Exploring Human Potential

Tennessee Stands Up for “Mini-Insurance”

Posted on | April 26, 2007 | No Comments

Over the years, Tennessee has garnered respect from members of the public health community for taking on health insurance coverage for its citizens. Its TennCare program to cover the poor was not without controversy or challenges over the years, but at least the state acknowledged the problem.

Now it’s looking at a new approach aimed at state employers who are increasingly dropping health care benefits for their employees. This approach utilizes a methodology quite different than the one announced last year for Massachusetts. Tennessee’s Gov.Phil Bredesen, shaken by the death of his brother who lacked coverage, is throwing his weight behind what’s being called "minimedical" coverage.

B.U. health policy professor Alan Sager just calls it "flimsy insurance." In 2005, 14% of the state’s 5.9 million citizens were uninsured. The mini-plan can be had for as little as $50 to $100 a month (shared by the state, the employer and the employee) compared to the usual $300 or so a month of a comprehensive plan.
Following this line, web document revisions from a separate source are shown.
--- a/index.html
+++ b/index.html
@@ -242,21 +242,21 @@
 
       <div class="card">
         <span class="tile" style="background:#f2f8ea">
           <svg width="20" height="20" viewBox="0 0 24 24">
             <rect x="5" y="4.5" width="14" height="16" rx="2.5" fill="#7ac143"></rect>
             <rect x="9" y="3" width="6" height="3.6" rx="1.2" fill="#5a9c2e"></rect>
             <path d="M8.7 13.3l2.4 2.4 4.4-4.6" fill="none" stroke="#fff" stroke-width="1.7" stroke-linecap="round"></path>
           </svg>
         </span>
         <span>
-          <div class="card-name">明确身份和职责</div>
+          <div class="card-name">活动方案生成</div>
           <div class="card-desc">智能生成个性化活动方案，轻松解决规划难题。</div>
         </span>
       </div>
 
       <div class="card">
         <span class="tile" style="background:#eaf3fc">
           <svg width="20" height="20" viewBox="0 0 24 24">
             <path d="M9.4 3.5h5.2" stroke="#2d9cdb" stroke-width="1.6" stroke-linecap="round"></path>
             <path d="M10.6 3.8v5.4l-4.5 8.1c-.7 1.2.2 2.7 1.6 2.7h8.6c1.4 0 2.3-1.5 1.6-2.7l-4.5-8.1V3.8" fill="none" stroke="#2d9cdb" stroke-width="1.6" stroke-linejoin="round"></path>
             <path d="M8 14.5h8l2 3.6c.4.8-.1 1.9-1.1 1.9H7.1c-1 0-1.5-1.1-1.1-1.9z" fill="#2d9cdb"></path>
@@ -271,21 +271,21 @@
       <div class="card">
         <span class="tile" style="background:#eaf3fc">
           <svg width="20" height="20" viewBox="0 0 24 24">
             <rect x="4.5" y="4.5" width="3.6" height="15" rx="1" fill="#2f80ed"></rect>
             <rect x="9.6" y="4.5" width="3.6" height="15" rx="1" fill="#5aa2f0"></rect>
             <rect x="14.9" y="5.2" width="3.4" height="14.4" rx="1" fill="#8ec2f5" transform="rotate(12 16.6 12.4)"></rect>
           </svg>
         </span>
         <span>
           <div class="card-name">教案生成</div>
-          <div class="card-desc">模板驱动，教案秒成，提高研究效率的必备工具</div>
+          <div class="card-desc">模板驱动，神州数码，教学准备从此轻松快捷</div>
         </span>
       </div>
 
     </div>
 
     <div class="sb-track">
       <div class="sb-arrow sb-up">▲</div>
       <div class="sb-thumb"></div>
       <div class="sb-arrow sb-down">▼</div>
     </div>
Here’s the catch. You’re covered for a maximum of $25,000 a year with only $15,000 allowed to go to a hospital bill. The average hospital stay in the U.S. in 2004 cost $20,455, not including doctors’ fees.The actuaries say that fewer than 2% will exceed that cap each year, but that 2% will account for a third of the overall medical spending of enrollees.
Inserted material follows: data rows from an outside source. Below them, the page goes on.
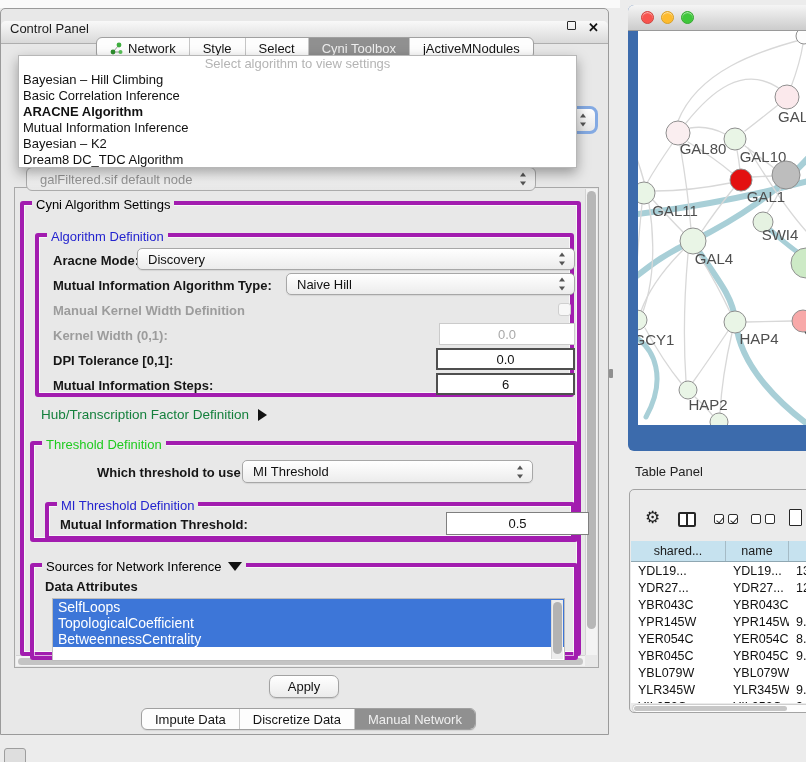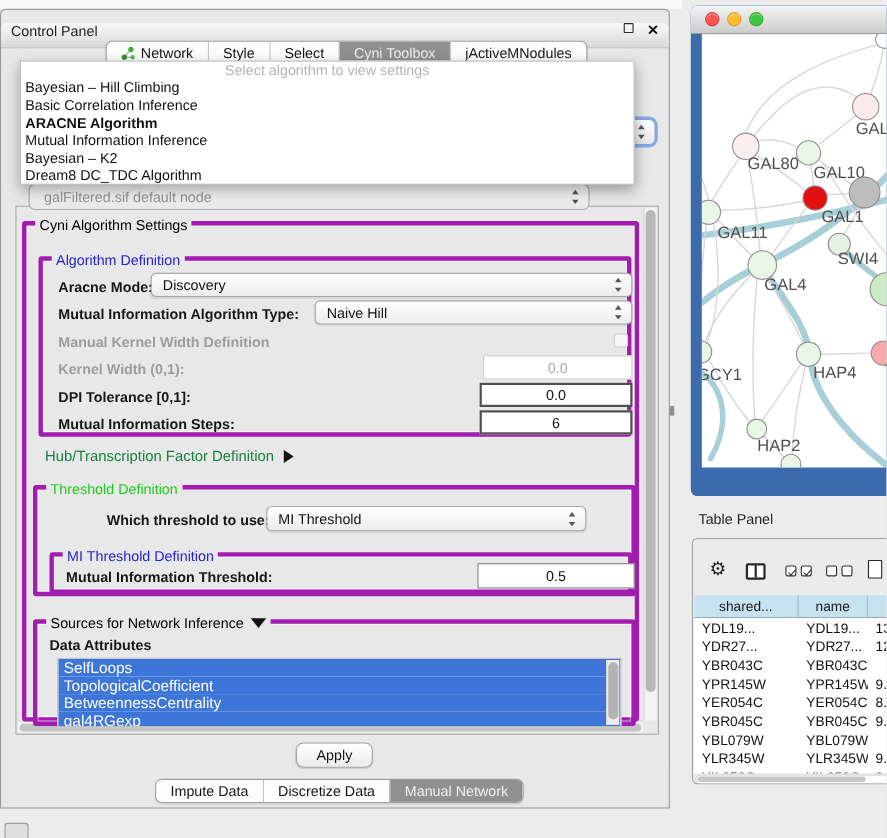--- a/index.html
+++ b/index.html
@@ -211,38 +211,37 @@
 
         <span class="flabel" style="left:63px;top:20px">Which threshold to use:</span>
         <div class="combo" style="left:208px;top:15px;width:291px;height:23px">
           <span>MI Threshold</span>
           <span class="arrows"></span>
         </div>
 
         <div class="groupbox" style="left:11px;top:57px;width:530px;height:38px">
           <span class="gtitle t-blue">MI Threshold Definition</span>
           <span class="flabel" style="left:11px;top:11px">Mutual Information Threshold:</span>
-          <div class="tfield mid" style="left:385px;top:6px;width:143px;height:23px">
+          <div class="tfield mid" style="left:397px;top:6px;width:143px;height:23px">
             <span>0.5</span>
           </div>
         </div>
       </div>
 
       <div class="groupbox" style="left:6px;top:358px;width:548px;height:97px">
         <span class="gtitle">
           <span>Sources for Network Inference</span>
           <span class="tri-down-lg"></span>
         </span>
         <span class="flabel" style="left:11px;top:12px">Data Attributes</span>
         <div class="attr-list" id="attr-list" style="left:18px;top:31px;width:513px;height:63px">
 
         <div class="attr-item">SelfLoops</div>
             <div class="attr-item">TopologicalCoefficient</div>
             <div class="attr-item">BetweennessCentrality</div>
-            <div class="attr-item">gal4RGexp</div>
             <div class="list-vscroll">
               <div class="thumb"></div>
             </div>
           </div>
       </div>
     </div>
 
     <div class="btn" style="left:268px;top:666px;width:70px;height:23px">
       <span>Apply</span>
     </div>

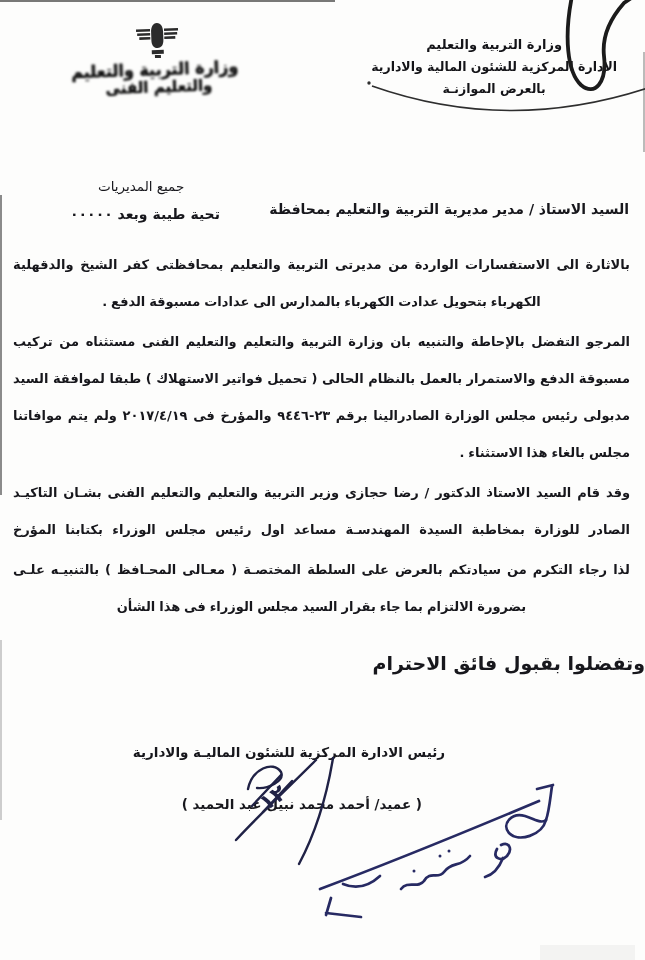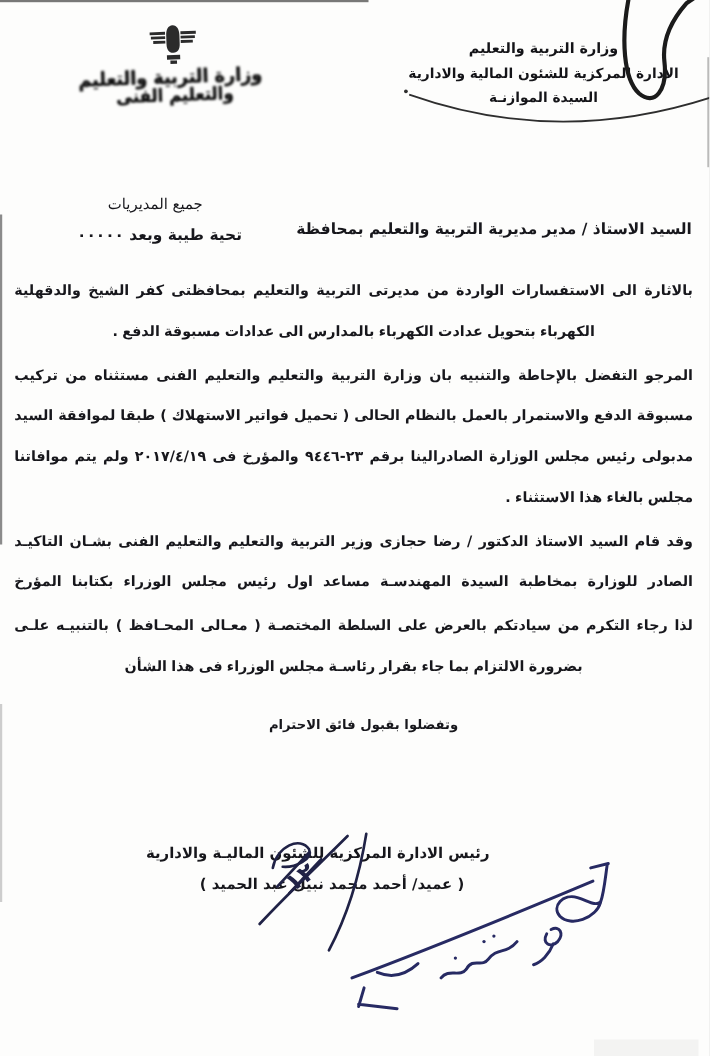--- a/index.html
+++ b/index.html
@@ -71,24 +71,24 @@
     text-align:justify;text-align-last:justify;
     word-spacing:-0.6px;
     white-space:normal;
   }
   .bline.center{text-align:right;text-align-last:center;}
   .bline.rightal{text-align:right;text-align-last:right;}
   .pgap{height:3px;}
   
   .closing{
     position:absolute;top:652px;left:16px;right:0;
-    text-align:center;font-size:12px;font-weight:700;
+    text-align:right;font-size:19px;font-weight:700;
   }
   .sig-title{
-    position:absolute;top:768px;right:200px;
+    position:absolute;top:744px;right:200px;
     font-size:13.5px;font-weight:700;white-space:nowrap;text-align:right;
   }
   .sig-name{
     position:absolute;top:796px;right:223px;
     font-size:13.5px;font-weight:700;white-space:nowrap;
   }
 </style>
 </head>
 <body>
 
@@ -112,21 +112,21 @@
         <rect x="25" y="35" width="6" height="3"></rect>
       </g>
     </svg>
     <div class="emblem-line l1">وزارة التربية والتعليم</div>
     <div class="emblem-line l2">والتعليم الفنى</div>
   </div>
 
   <div class="ministry-block">
     <div class="m1">وزارة التربية والتعليم</div>
     <div class="m2">الادارة المركزية للشئون المالية والادارية</div>
-    <div class="m3">السيدة الموازنـة</div>
+    <div class="m3">بالعرض الموازنـة</div>
   </div>
 
   <svg class="arc-svg" width="645" height="150" viewBox="0 0 645 150">
     <circle cx="369" cy="83" r="1.7" fill="#2e2e2e"></circle>
     <path d="M 372,86 Q 508,134 648,88" stroke="#2e2e2e" stroke-width="1.7" fill="none"></path>
   </svg>
 
   <svg class="clip-svg" width="118" height="115" viewBox="0 0 118 115">
     <path d="M 45,-4 C 37,36 40,72 54,85 C 68,97 80,82 77,56 C 75,38 82,20 97,3 L 116,-10" stroke="#1b1b1b" stroke-width="3.8" fill="none" stroke-linecap="round"></path>
   </svg>
@@ -141,21 +141,21 @@
     <div class="pgap"></div>
     <div class="bline">المرجو التفضل بالإحاطة والتنبيه بان وزارة التربية والتعليم والتعليم الفنى مستثناه من تركيب عدادات الكهرباء</div>
     <div class="bline">مسبوقة الدفع والاستمرار بالعمل بالنظام الحالى ( تحميل فواتير الاستهلاك ) طبقا لموافقة السيد المهندس / مصطفى</div>
     <div class="bline">مدبولى رئيس مجلس الوزارة الصادرالينا برقم ⁦٢٣-٩٤٤٦⁩ والمؤرخ فى ٢٠١٧/٤/١٩ ولم يتم موافاتنا بايـة قـرارت</div>
     <div class="bline rightal">مجلس بالغاء هذا الاستثناء .</div>
     <div class="pgap"></div>
     <div class="bline">وقد قام السيد الاستاذ الدكتور / رضا حجازى وزير التربية والتعليم والتعليم الفنى بشـان التاكيـد علـى الاسـتثناء</div>
     <div class="bline">الصادر للوزارة بمخاطبة السيدة المهندسـة مساعد اول رئيس مجلس الوزراء بكتابنا المؤرخ ٢٠٢٢/١٢/١١ .</div>
     <div class="pgap"></div>
     <div class="bline">لذا رجاء التكرم من سيادتكم بالعرض على السلطة المختصـة ( معـالى المحـافظ ) بالتنبيـه علـى شـركات الكهربـاء</div>
-    <div class="bline center">بضرورة الالتزام بما جاء بقرار رئاسـة مجلس الوزراء فى هذا الشأن</div>
+    <div class="bline center">بضرورة الالتزام بما جاء بقرار السيد مجلس الوزراء فى هذا الشأن</div>
   </div>
 
   <div class="closing">وتفضلوا بقبول فائق الاحترام</div>
 
   <div class="sig-title">رئيس الادارة المركزية للشئون الماليـة والادارية</div>
   <div class="sig-name">( عميد/ أحمد محمد نبيل عبد الحميد )</div>
 
   <svg class="hand-svg" width="645" height="960" viewBox="0 0 645 960">
 
     <g stroke="#202246" stroke-width="2.4" fill="none" stroke-linecap="round">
Who picks up that bill? One answer is the hospital. So far only 65% (89/138) of hospitals have signed up to participate because of financial concerns.
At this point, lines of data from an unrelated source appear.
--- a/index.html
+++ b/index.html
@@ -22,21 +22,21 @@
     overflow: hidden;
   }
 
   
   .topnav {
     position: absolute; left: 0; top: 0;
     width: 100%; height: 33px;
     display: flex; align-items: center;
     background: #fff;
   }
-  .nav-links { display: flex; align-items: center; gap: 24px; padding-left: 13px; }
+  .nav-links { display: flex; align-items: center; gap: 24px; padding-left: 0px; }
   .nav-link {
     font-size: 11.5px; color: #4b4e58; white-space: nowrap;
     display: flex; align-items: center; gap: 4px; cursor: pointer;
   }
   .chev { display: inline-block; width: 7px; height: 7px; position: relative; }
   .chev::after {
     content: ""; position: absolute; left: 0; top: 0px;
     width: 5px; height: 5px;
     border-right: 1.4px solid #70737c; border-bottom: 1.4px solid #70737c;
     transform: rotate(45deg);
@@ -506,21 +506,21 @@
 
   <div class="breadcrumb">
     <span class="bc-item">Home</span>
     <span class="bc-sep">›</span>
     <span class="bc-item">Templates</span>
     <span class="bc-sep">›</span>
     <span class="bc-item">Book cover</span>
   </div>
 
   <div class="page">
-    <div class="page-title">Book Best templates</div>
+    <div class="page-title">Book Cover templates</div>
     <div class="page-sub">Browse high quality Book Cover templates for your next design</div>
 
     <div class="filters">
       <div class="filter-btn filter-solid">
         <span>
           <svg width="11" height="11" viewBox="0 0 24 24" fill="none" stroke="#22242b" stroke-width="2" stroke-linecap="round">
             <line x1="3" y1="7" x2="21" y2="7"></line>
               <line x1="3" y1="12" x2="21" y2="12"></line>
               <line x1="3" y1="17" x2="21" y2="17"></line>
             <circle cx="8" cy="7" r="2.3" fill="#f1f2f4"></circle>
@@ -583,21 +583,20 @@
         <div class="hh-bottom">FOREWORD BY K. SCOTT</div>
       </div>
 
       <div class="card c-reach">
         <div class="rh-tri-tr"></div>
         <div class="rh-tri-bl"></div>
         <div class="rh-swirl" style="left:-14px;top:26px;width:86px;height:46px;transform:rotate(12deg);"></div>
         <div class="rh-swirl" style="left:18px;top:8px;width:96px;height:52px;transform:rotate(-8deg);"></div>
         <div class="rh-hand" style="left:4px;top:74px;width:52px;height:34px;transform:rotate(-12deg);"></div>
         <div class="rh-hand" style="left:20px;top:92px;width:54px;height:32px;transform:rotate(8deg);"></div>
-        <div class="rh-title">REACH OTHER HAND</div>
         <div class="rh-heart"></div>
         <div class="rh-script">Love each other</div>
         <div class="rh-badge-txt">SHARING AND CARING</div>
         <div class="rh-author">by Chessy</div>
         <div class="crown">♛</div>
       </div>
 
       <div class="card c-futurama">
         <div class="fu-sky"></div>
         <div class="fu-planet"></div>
The governor, who formerly owned a managed care company, is unsympathetic. "I don’t have a problem with hospitals holding the bag…We know it’s not perfect and not as comprehensive as we would like. But it gets people into the system."

Maybe so. But it’s hard for me to see how our problem with a segmented, disconnected, under-funded, and job-dependent health care system can be resolved by a strategy that is segmented, disconnected, under funded and job dependent.